We can now show techniques with data sources mapped to one tactic at the time

In [35]:
techniques_tactic_2.head()

Unnamed: 0,matrix,platform,tactic,technique,technique_id,data_sources
0,mitre-attack,"[Windows, macOS]",defense-evasion,Code Signing Policy Modification,T1553.006,[Windows Registry: Windows Registry Key Modifi...
1,mitre-attack,"[Windows, Linux, macOS, IaaS]",discovery,System Location Discovery,T1614,"[Instance: Instance Metadata, Process: Process..."
2,mitre-attack,[Containers],discovery,Container and Resource Discovery,T1613,"[Cluster: Cluster Metadata, Container: Contain..."
3,mitre-attack,[Containers],credential-access,Container API,T1552.007,"[Command: Command Execution, File: File Access..."
4,mitre-attack,[Containers],defense-evasion,Build Image on Host,T1612,"[Image: Image Creation, Network Traffic: Netwo..."


Let's create a visualization to show the number of techniques grouped by tactic:

In [36]:
tactic_distribution = pandas.DataFrame({
    'Tactic': list(techniques_tactic_2.groupby(['tactic'])['tactic'].count().keys()),
    'Count of Techniques': techniques_tactic_2.groupby(['tactic'])['tactic'].count().tolist()}).sort_values(by='Count of Techniques',ascending=True)
bars = alt.Chart(tactic_distribution,width=800,height=300).mark_bar().encode(x ='Tactic',y='Count of Techniques',color='Tactic').properties(width=400)
text = bars.mark_text(align='center',baseline='middle',dx=0,dy=-5).encode(text='Count of Techniques')
bars + text

Defende-evasion and Persistence are tactics with the highest nummber of techniques with data sources

## 15. Grouping Techniques With Data Sources by Data Source

We need to split the data source column values because a technique might be mapped to more than one data source:

In [37]:
techniques_data_source=techniques_with_data_sources

attributes_3 = ['data_sources'] # In attributes we are going to indicate the name of the columns that we need to split

for a in attributes_3:
    s = techniques_data_source.apply(lambda x: pandas.Series(x[a]),axis=1).stack().reset_index(level=1, drop=True)
    # "s" is going to be a column of a frame with every value of the list inside each cell of the column "a"
    s.name = a
    # We name "s" with the same name of "a".
    techniques_data_source = techniques_data_source.drop(a, axis=1).join(s).reset_index(drop=True)
    # We drop the column "a" from "techniques_data_source", and then join "techniques_data_source" with "s"
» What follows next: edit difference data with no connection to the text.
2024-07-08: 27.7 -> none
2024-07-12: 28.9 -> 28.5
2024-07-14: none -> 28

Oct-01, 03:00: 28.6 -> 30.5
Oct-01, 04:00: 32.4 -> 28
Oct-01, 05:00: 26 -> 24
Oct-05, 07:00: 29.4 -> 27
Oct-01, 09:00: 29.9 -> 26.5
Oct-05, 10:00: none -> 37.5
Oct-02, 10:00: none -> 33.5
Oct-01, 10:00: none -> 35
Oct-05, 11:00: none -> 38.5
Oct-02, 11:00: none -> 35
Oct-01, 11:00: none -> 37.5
# Let's re-arrange the columns from general to specific
techniques_data_source_2 = techniques_data_source.reindex(['matrix','platform','tactic','technique','technique_id','data_sources'], axis=1)
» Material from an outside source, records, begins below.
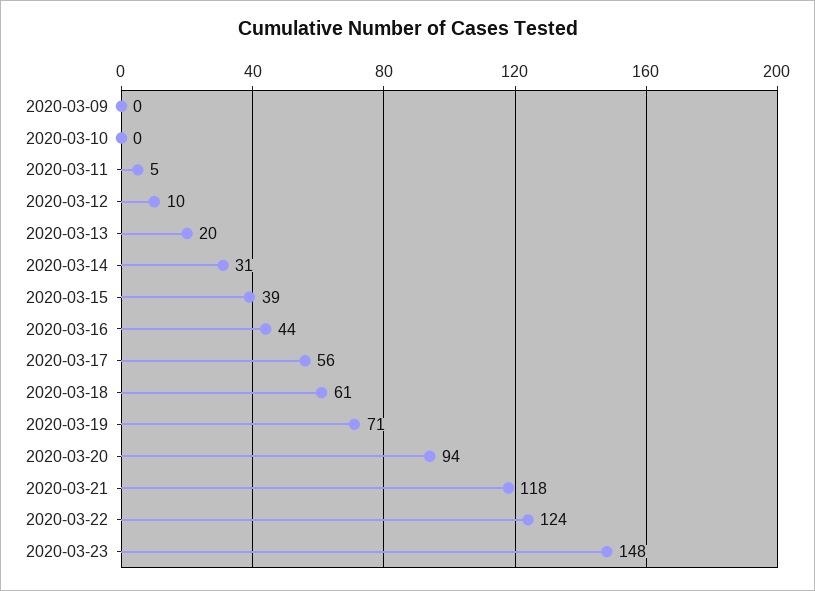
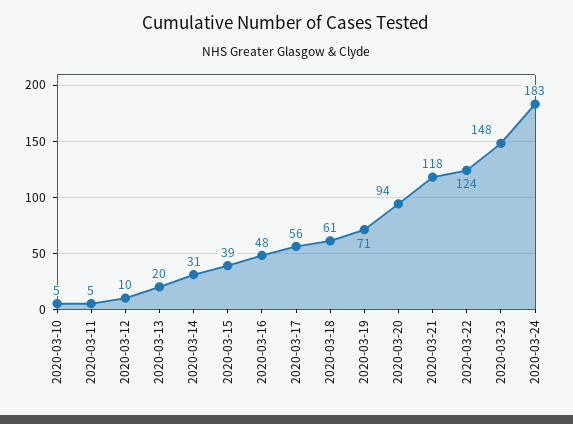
2020-03-09: 0 -> none
2020-03-10: 0 -> 5
2020-03-16: 44 -> 48
2020-03-24: none -> 183

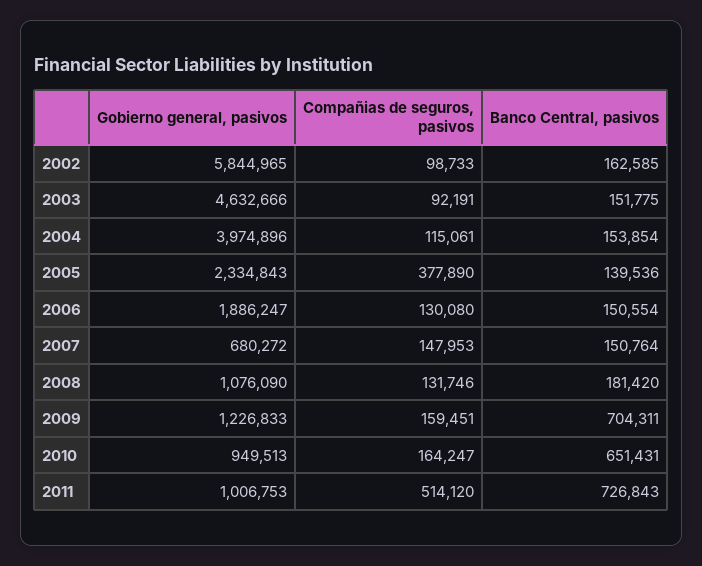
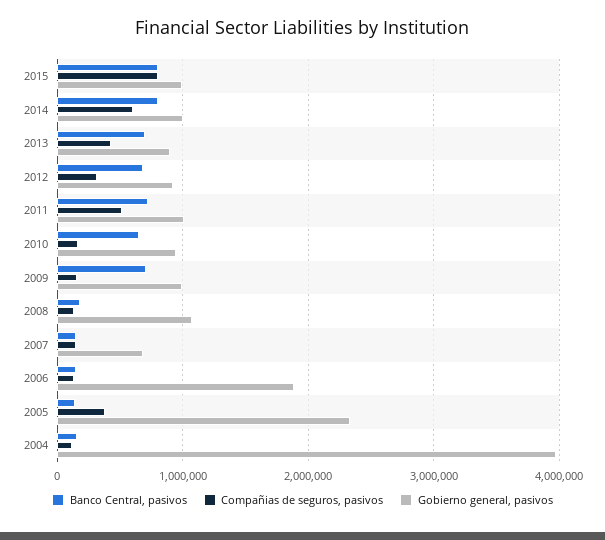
Gobierno general, pasivos, 2002: 5844965 -> none
Compañias de seguros, pasivos, 2002: 98733 -> none
Banco Central, pasivos, 2002: 162585 -> none
Gobierno general, pasivos, 2003: 4632666 -> none
Compañias de seguros, pasivos, 2003: 92191 -> none
Banco Central, pasivos, 2003: 151775 -> none
Gobierno general, pasivos, 2009: 1226833 -> 1000000
Banco Central, pasivos, 2015: none -> 800000
Compañias de seguros, pasivos, 2015: none -> 800000
Gobierno general, pasivos, 2015: none -> 1000000
Banco Central, pasivos, 2014: none -> 800000
Compañias de seguros, pasivos, 2014: none -> 600000
Gobierno general, pasivos, 2014: none -> 1000000
Banco Central, pasivos, 2013: none -> 700000
Compañias de seguros, pasivos, 2013: none -> 400000
Gobierno general, pasivos, 2013: none -> 900000
Banco Central, pasivos, 2012: none -> 700000
Compañias de seguros, pasivos, 2012: none -> 300000
Gobierno general, pasivos, 2012: none -> 900000

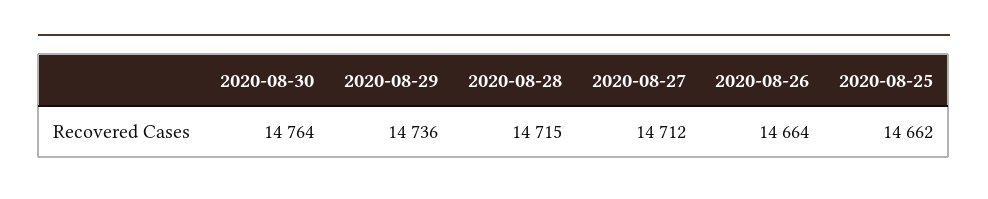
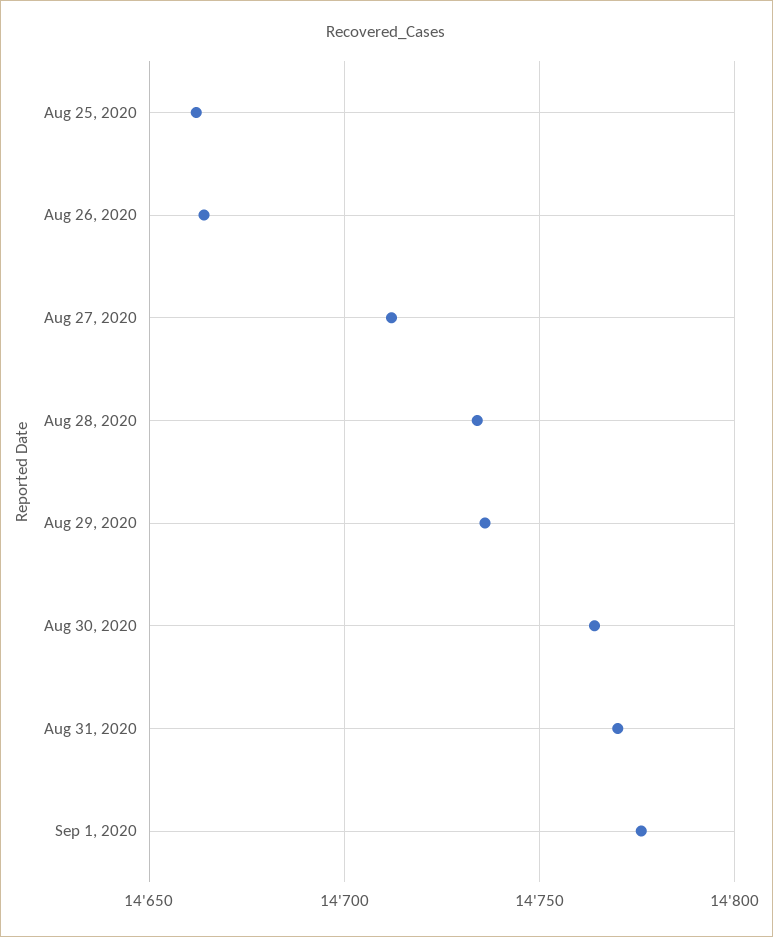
2020-08-28: 14715 -> 14735
Aug 31, 2020: none -> 14770
Sep 1, 2020: none -> 14775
# We are going to edit some names inside the dataframe to improve the consistency:
techniques_data_source_3 = techniques_data_source_2.replace(['Process monitoring','Application logs'],['Process Monitoring','Application Logs'])
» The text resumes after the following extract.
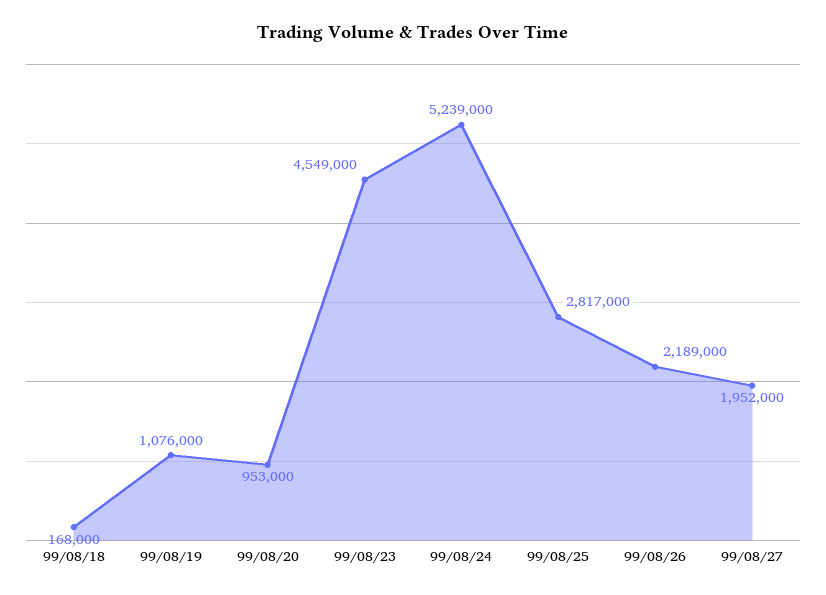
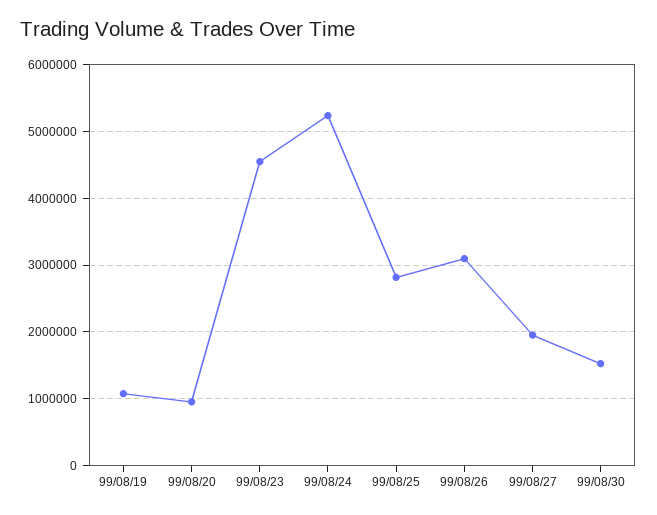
99/08/18: 168000 -> none
99/08/26: 2189000 -> 3100000
99/08/30: none -> 1500000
We can now show techniques with data sources mapped to one data source at the time

In [38]:
techniques_data_source_3.head()

Unnamed: 0,matrix,platform,tactic,technique,technique_id,data_sources
0,mitre-attack,"[Windows, macOS]",[defense-evasion],Code Signing Policy Modification,T1553.006,Windows Registry: Windows Registry Key Modific...
1,mitre-attack,"[Windows, macOS]",[defense-evasion],Code Signing Policy Modification,T1553.006,Command: Command Execution
2,mitre-attack,"[Windows, macOS]",[defense-evasion],Code Signing Policy Modification,T1553.006,Process: Process Creation
3,mitre-attack,"[Windows, Linux, macOS, IaaS]",[discovery],System Location Discovery,T1614,Instance: Instance Metadata
4,mitre-attack,"[Windows, Linux, macOS, IaaS]",[discovery],System Location Discovery,T1614,Process: Process Creation


Let's create a visualization to show the number of techniques grouped by data sources:

In [39]:
data_source_distribution = pandas.DataFrame({
    'Data Source': list(techniques_data_source_3.groupby(['data_sources'])['data_sources'].count().keys()),
    'Count of Techniques': techniques_data_source_3.groupby(['data_sources'])['data_sources'].count().tolist()})
bars = alt.Chart(data_source_distribution,width=800,height=300).mark_bar().encode(x ='Data Source',y='Count of Techniques',color='Data Source').properties(width=1200)
text = bars.mark_text(align='center',baseline='middle',dx=0,dy=-5).encode(text='Count of Techniques')
bars + text

A few interesting things from the bar chart above:
* Process Monitoring, File Monitoring, and Process Command-line parameters are the Data Sources with the highest number of techniques
* There are some data source names that include string references to Windows such as PowerShell, Windows and wmi

## 16. Most Relevant Groups Of Data Sources Per Technique

### Number Of Data Sources Per Technique

Although identifying the data sources with the highest number of techniques is a good start, they usually do not work alone. You might be collecting **Process Monitoring** already but you might be still missing a lot of context from a data perspective.

In [40]:
data_source_distribution_2 = pandas.DataFrame({
    'Techniques': list(techniques_data_source_3.groupby(['technique'])['technique'].count().keys()),
    'Count of Data Sources': techniques_data_source_3.groupby(['technique'])['technique'].count().tolist()})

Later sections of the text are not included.